Le THS toujours à l'étude
Le dernier dossier abordé, celui du traitement hormonal substitutif de la ménopause (THS), continue de faire l'objet d'investigations internationales, après l'étude américaine WHI publiée en juillet 2002, qui montrait que le THS n'apportait « aucun bénéfice en termes de prévention du risque cardio-vasculaire » et qu'il « augmentait le risque de survenue de cancer du sein et de thrombose veineuse».
« Les évidences basées sur cette étude ainsi que sur l'étude anglaise MWS d'août 2003 ne sauraient être niées, estime Philippe Duneton, le directeur général de l'AFSSAPS ; et il n'est pas possible de faire aujourd'hui comme si elles n'existaient pas ».

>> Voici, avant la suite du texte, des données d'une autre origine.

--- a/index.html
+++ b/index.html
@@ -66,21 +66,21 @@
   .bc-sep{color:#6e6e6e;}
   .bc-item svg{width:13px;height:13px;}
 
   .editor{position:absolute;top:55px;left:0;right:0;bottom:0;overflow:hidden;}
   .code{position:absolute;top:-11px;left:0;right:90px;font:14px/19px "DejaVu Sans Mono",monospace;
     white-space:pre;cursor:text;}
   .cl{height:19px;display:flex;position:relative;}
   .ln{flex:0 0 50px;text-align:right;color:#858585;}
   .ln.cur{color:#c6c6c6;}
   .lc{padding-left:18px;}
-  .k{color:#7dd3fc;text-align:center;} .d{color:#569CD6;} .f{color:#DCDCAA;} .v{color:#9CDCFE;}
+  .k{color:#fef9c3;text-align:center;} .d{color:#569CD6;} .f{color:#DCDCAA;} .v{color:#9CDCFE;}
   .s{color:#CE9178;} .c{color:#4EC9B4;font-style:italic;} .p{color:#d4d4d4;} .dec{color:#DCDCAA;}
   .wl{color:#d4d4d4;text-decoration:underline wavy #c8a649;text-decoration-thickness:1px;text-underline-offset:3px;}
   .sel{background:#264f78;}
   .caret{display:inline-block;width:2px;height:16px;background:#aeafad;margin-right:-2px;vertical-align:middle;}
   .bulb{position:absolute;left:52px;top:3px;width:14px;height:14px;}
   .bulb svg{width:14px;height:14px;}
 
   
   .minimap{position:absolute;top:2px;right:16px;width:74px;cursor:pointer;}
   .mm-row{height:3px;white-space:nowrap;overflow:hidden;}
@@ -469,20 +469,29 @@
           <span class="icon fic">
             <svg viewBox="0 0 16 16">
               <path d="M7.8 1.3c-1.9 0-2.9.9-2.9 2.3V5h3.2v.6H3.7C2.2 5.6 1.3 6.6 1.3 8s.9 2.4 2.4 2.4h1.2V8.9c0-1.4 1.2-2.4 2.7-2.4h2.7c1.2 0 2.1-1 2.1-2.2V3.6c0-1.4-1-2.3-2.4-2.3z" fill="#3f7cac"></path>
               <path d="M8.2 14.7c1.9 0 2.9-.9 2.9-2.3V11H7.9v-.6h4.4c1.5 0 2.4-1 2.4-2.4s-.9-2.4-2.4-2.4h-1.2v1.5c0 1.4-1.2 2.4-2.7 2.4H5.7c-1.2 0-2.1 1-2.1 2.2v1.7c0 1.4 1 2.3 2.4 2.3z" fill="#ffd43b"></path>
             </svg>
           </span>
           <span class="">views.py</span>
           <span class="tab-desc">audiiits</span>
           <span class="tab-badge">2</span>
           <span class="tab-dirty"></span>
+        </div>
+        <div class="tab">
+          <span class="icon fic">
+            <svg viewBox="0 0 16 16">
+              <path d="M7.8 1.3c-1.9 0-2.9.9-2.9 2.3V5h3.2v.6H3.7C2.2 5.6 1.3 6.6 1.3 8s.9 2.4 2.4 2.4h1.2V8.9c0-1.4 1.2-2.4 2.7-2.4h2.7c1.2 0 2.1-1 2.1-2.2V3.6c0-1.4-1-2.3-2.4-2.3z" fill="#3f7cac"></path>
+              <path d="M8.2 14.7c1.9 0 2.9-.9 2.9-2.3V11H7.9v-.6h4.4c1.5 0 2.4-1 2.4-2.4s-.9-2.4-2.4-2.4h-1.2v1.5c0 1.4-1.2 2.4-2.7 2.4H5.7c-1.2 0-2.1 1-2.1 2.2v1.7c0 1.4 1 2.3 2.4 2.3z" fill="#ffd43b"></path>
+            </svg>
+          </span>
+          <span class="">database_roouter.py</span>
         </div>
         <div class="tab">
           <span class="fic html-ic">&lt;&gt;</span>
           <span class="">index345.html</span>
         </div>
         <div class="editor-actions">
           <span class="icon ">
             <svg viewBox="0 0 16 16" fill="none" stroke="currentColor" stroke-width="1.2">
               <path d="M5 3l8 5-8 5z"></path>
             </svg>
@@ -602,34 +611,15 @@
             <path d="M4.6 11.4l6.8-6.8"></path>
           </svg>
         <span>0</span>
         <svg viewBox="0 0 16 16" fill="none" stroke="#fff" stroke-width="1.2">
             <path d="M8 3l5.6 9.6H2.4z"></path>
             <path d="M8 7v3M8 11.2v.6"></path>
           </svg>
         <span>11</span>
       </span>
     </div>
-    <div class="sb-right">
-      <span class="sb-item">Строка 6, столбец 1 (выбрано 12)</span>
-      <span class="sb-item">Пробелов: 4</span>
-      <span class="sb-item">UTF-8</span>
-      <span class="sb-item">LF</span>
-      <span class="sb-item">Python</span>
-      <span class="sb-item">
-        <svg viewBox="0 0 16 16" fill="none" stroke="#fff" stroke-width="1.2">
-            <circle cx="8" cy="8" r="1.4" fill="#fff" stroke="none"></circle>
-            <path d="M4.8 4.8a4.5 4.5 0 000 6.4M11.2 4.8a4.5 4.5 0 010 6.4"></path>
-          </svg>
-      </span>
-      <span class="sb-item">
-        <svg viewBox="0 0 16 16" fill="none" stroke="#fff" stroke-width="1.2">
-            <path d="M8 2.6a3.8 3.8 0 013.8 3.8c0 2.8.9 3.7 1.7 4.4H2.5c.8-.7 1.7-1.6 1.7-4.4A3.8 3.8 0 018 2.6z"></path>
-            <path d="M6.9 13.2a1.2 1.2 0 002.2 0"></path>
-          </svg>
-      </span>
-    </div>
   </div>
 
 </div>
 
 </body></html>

Mais de là à attribuer l'envolée du nombre de cas de cancer aux THS, il y a un pas que le directeur général de l'AFSSAPS se garde bien de franchir. Des résultats de travaux européens sont attendus à la fin du mois et pourraient, le cas échéant, entraîner de nouvelles recommandations.
Neurogel : pas de dérogation
Une association, Neurogel en marche, avait, le mois dernier (« le Quotidien » du 20 octobre), manifesté pour réclamer une dérogation pour l'accès et l'utilisation d'un produit, le Neurogel, qui est supposé permettre la neuro-induction et la neuro-conduction dans le traitement des traumatismes de la moelle épinière, grâce à la régénération tissulaire. Les manifestants n'auront pas gain de cause, annonce le directeur de l'AFSSAPS, car « ces produits ont été contaminés et ils ne sont plus stériles. » Pas question donc de les utiliser actuellement.
Conduite à tenir en cas de catastrophe
Tout professionnel de santé peut être confronté un jour à une situation d'accident collectif, d'attentat ou de catastrophe naturelle. Or la formation initiale n'y prépare pas les médecins. D'où l'intérêt de ce guide pratique rédigé par un groupe d'experts qui ont travaillé sous la présidence conjointe des Prs Geneviève Barrier, ancienne directrice du SAMU de Paris, et Frédéric Rouillon. « Les médecins doivent connaître des gestes simples et indispensables, rappelle celui-ci, comme l'exploration de l'oreille interne qui peut permettre un dépistage précoce de lésions auditives après un effet blast ; ou la rédaction de l'indispensable certificat médical initial, exigé pour ouvrir les procédures d'indemnisation. »
En cinquante pages rédigées sur un mode très concret, le guide passe en revue tous les stades de l'intervention du médecin lors d'une catastrophe, dès qu'elle se produit et plus tard, dans le moyen et le long terme.
Disponible sur le site www.sante.gouv.fr.